# Schattenspender am Teich



## abyss (1. Apr. 2008)

Hallo Leute,

ich suche dringend ein paar Pflanzentips bevor es wieder zu warm im Teich wird...

der Teich...https://www.hobby-gartenteich.de/xf/threads/4148

ich suche Pflanzen die ich entweder direkt an den Teich pflanzen kann oder einen Baum der in ca. 3m entfernung zum Teich steht.

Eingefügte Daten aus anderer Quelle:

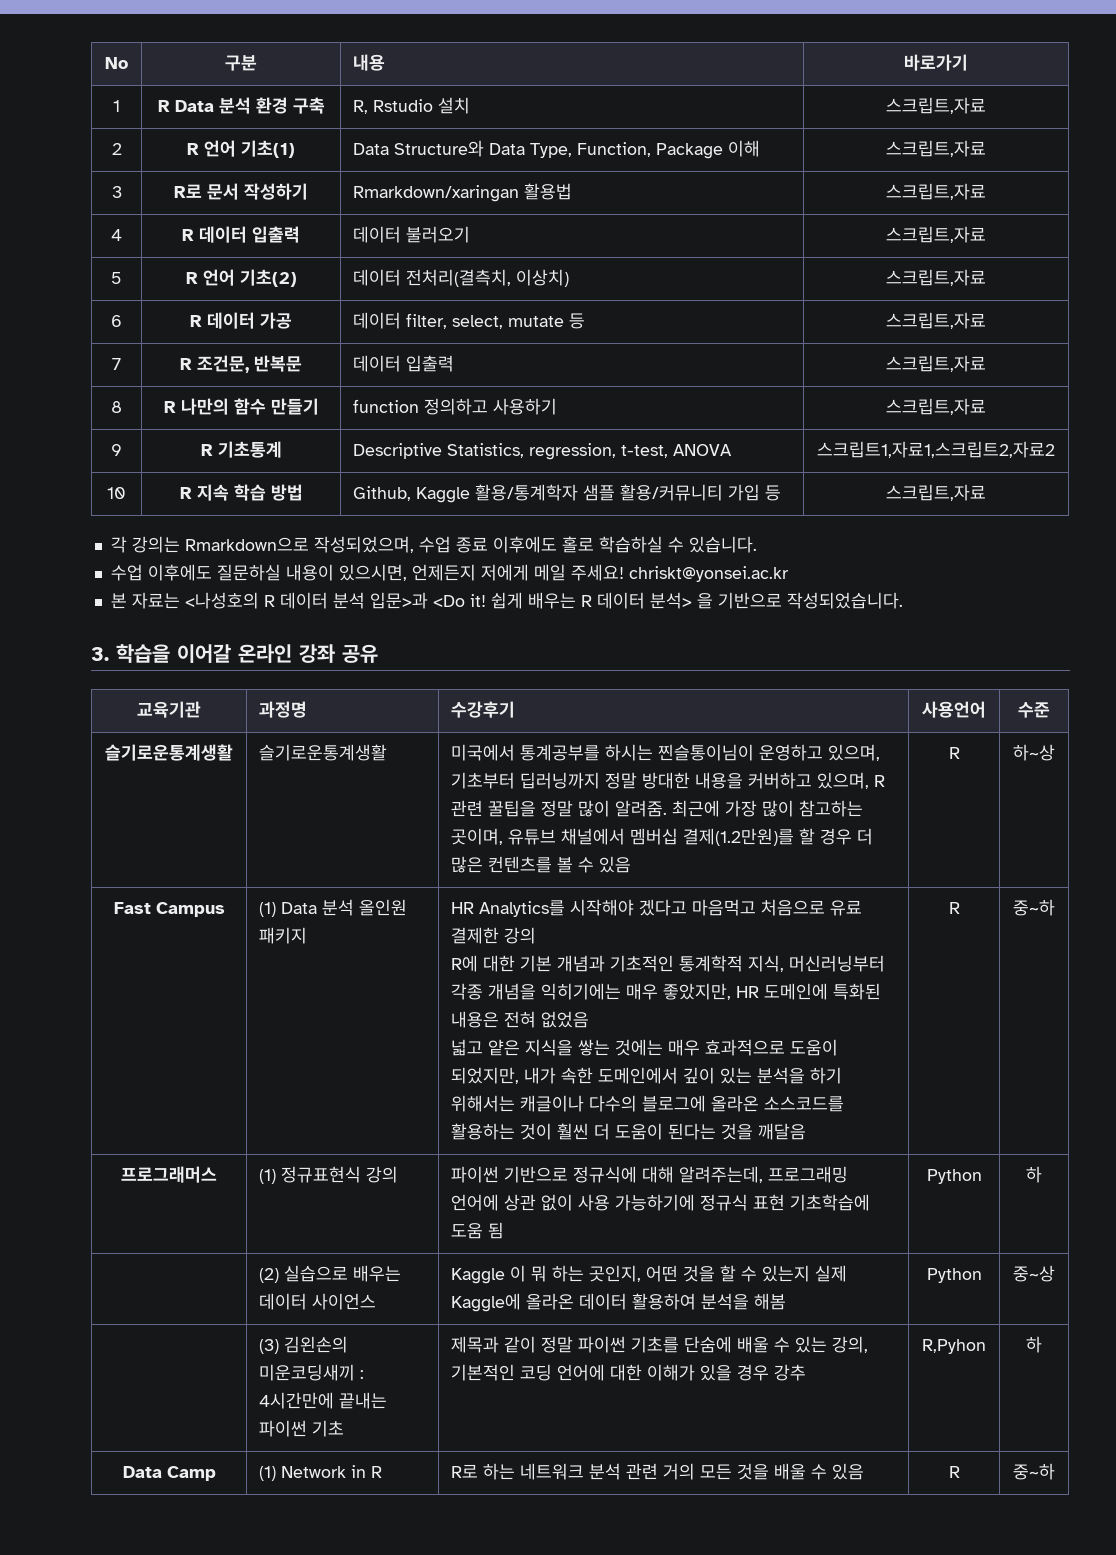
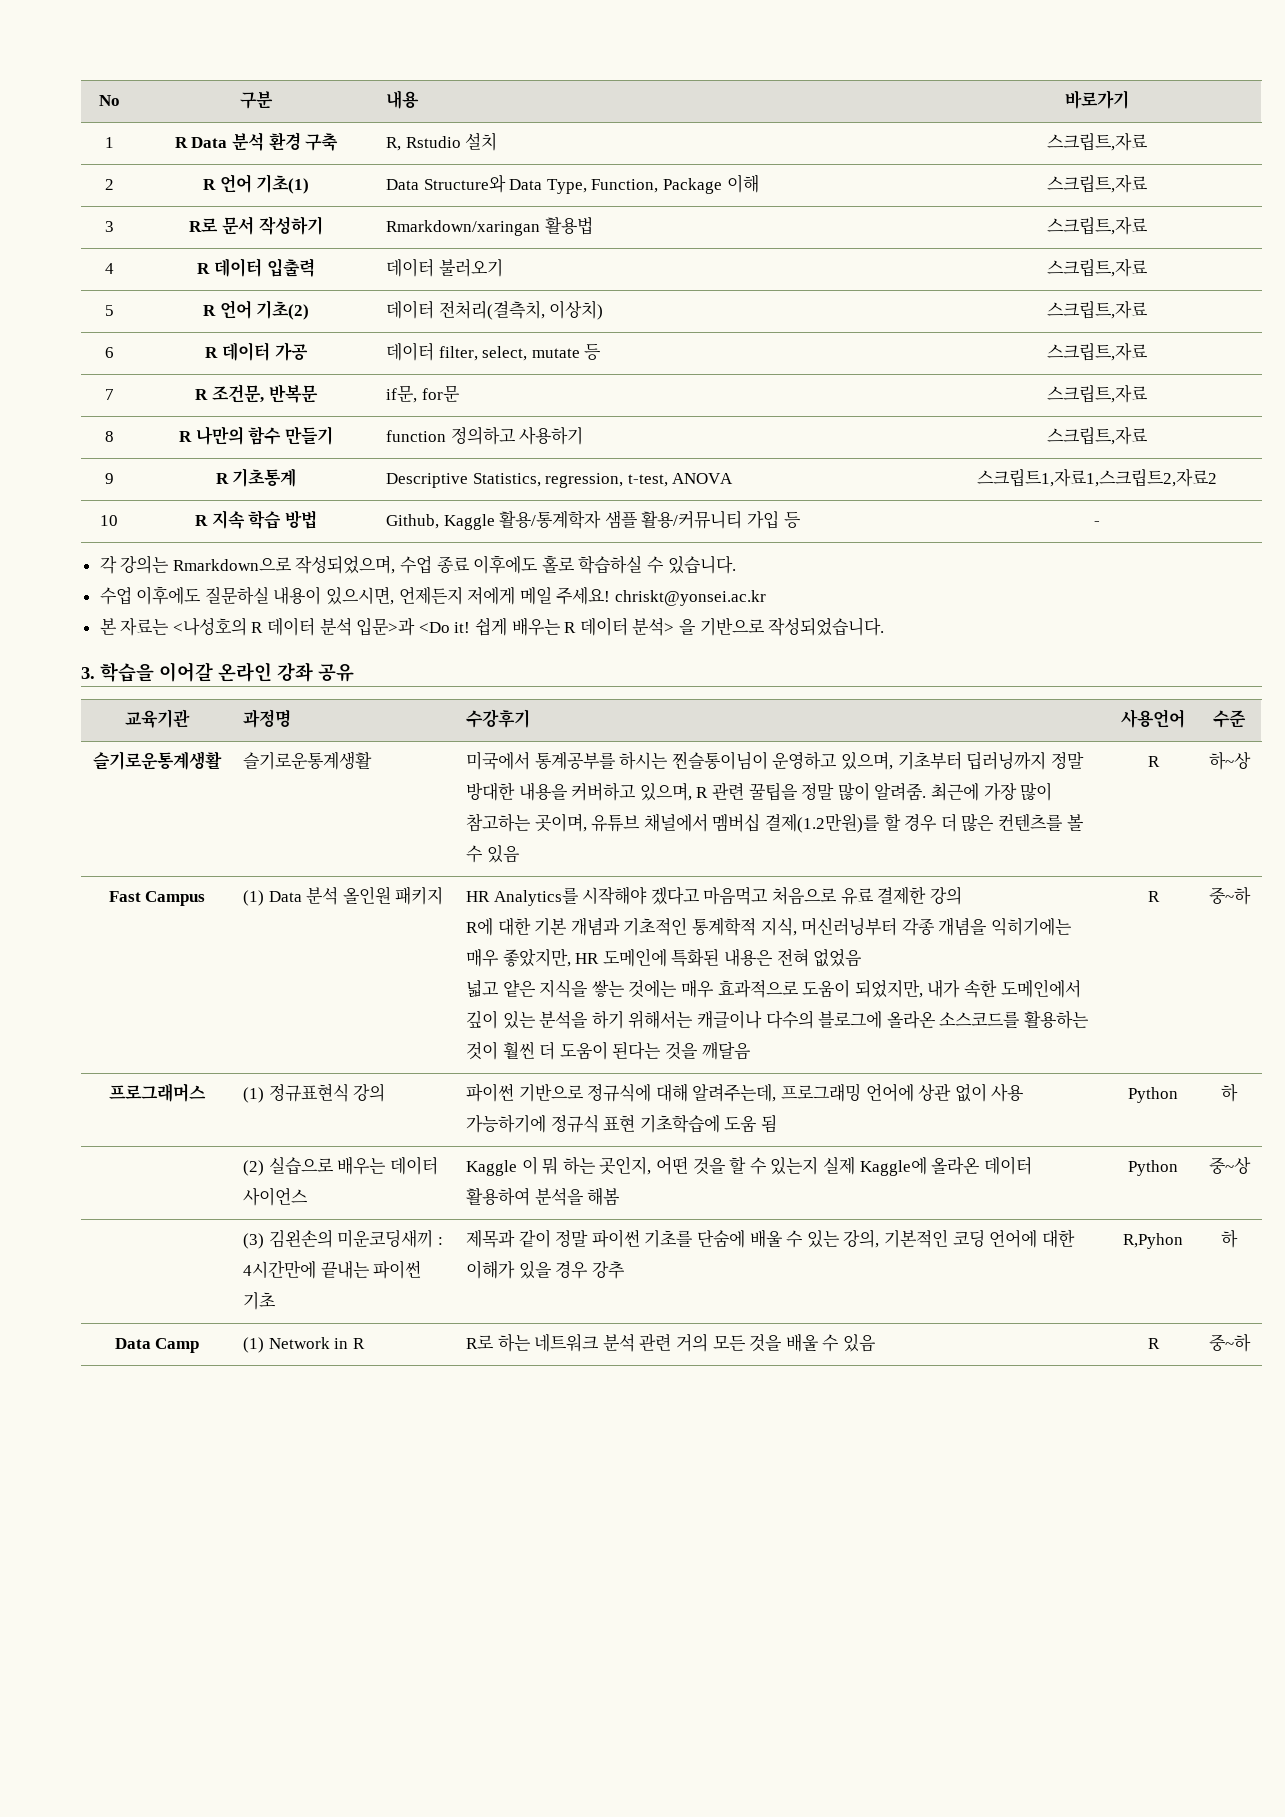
[353,355,455,372] 데이터 입출력 -> [386,385,460,403] if문, for문
[886,484,986,501] 스크립트,자료 -> [1093,521,1100,526] -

Ziel ist die Wassertemperatur unter 30°C zu halten, bis jetzt scheint die Sonne ca. 12h direkt auf den Teich. Ich bräuchte Eure Ideen, jetzt....

liebe Grüße Sascha


----------



## Conny (1. Apr. 2008)

*AW: Schattenspender am Teich*

Hallo Sascha,

schön mal wieder etwas von Dir und Deinem Teich zu lesen 

Das Problem mit einem Baum wird wohl sein, dass es lange dauert bis er richtig Schatten spendet   Hast du schon mal daran gedacht für die Übergangszeit Sonnensegel zu spannen?


----------



## abyss (1. Apr. 2008)

*AW: Schattenspender am Teich*

Hallo Conny,

ja es wird Frühling und Zeit sich um das Tümpelchen zu kümmern, deshalb bin ich mal wieder hier.
Ein Sonnensegel zu spannen habe ich mir schon überlegt, doch ich würde es lieber mit Pflanzen verschatten, vielleicht währe Chinaschilf, __ Pampasgras oder Bambus eine Alternative...bevor ein Baum groß genug ist.

Grüße Sascha


----------



## Olli.P (1. Apr. 2008)

*AW: Schattenspender am Teich*

Hi Sascha,


ich würde da dann auch eher ein Sonnensegel spannen 


Als alternative, würde mir nur 'ne Eiswürfelmaschine einfallen...    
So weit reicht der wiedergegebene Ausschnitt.